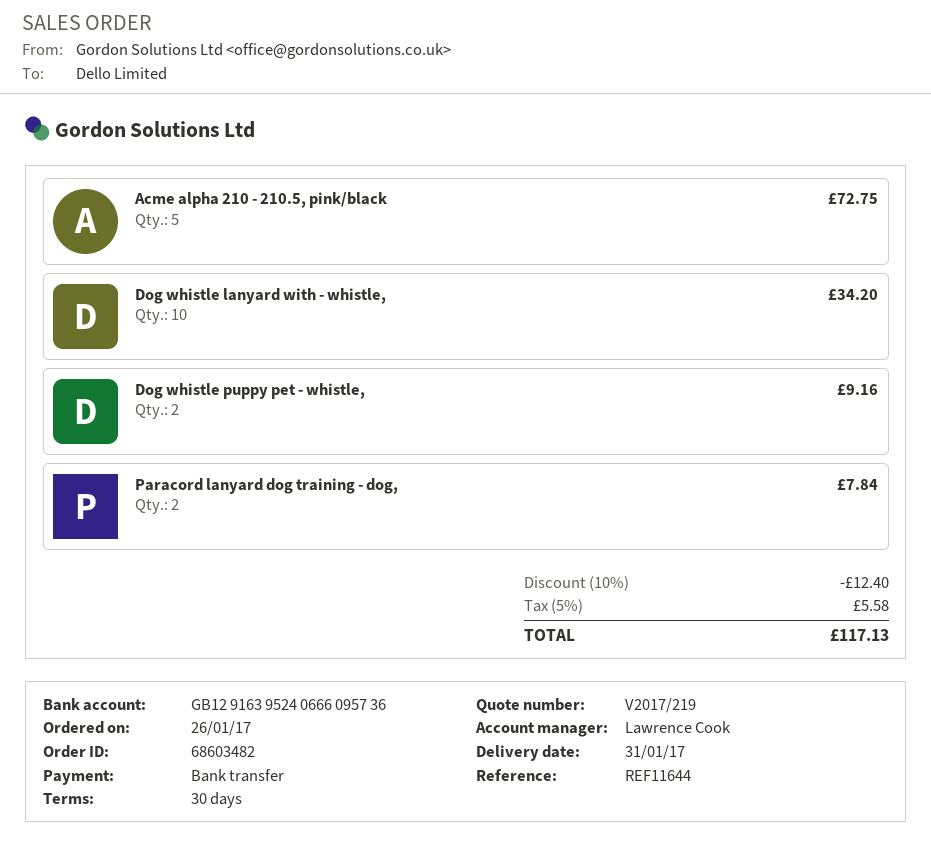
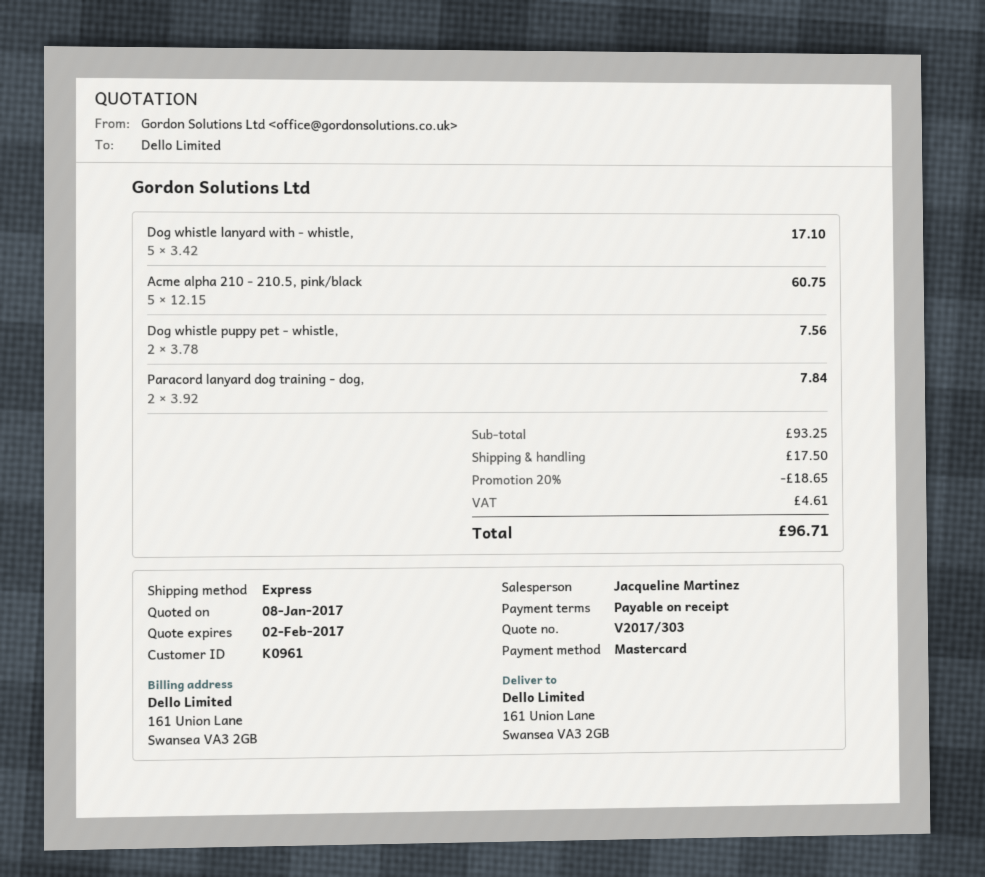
quote number: V2017/219 -> V2017/303
payment terms: 30 days -> on receipt
sales rep: Lawrence Cook -> Jacqueline Martinez
payment method: bank transfer -> Mastercard
Acme alpha 210 - 210.5, pink/black: 5 for 72.75 -> 5 for 60.75
Dog whistle lanyard with - whistle,: 10 for 34.20 -> 5 for 17.10
Dog whistle puppy pet - whistle,: 2 for 9.16 -> 2 for 7.56
discount: 10% = 12.40 -> 20% = 18.65
shipping: none -> 17.50
tax: 5.58 -> 4.61
total: 117.13 -> 96.71

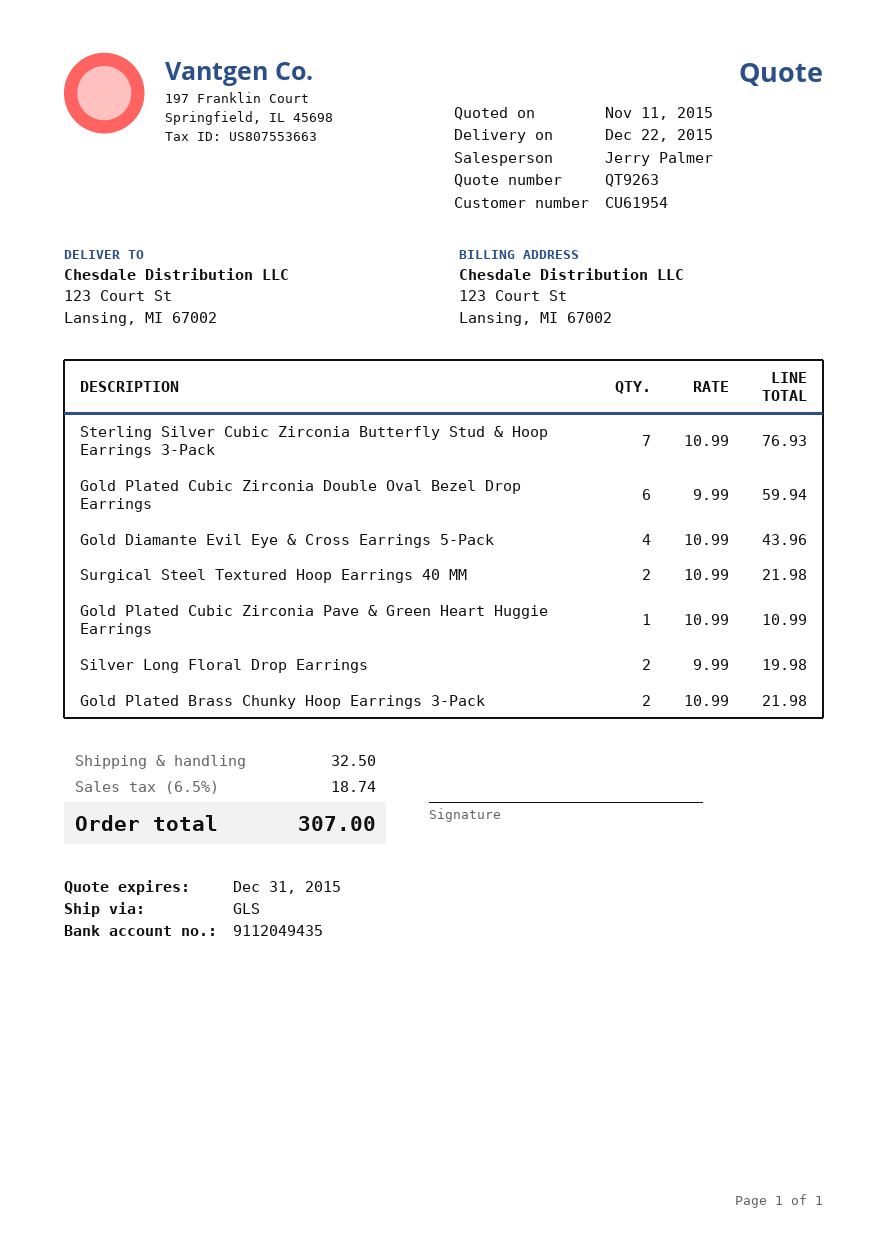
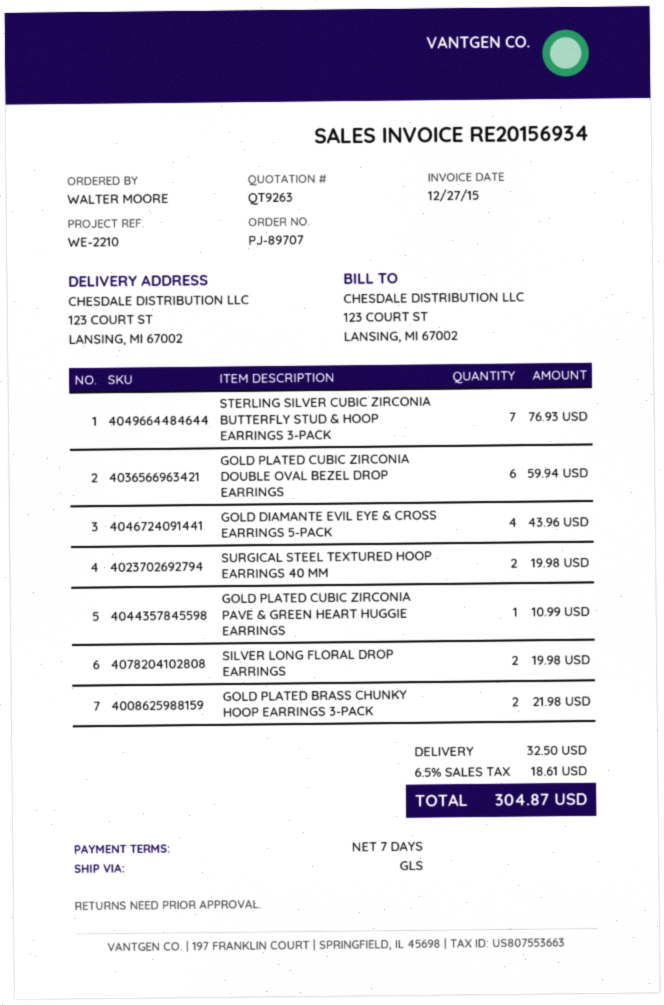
Surgical Steel Textured Hoop Earrings 40 MM: 2 for 21.98 -> 2 for 19.98
tax: 6.5% = 18.74 -> 6.5% = 18.61
total: 307.00 -> 304.87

▶ _Work to be completed_: Show me every line in the data above that includes "whistle".

▶ _Response below_:
Dog whistle lanyard with - whistle,: 10 for 34.20 -> 5 for 17.10
Dog whistle puppy pet - whistle,: 2 for 9.16 -> 2 for 7.56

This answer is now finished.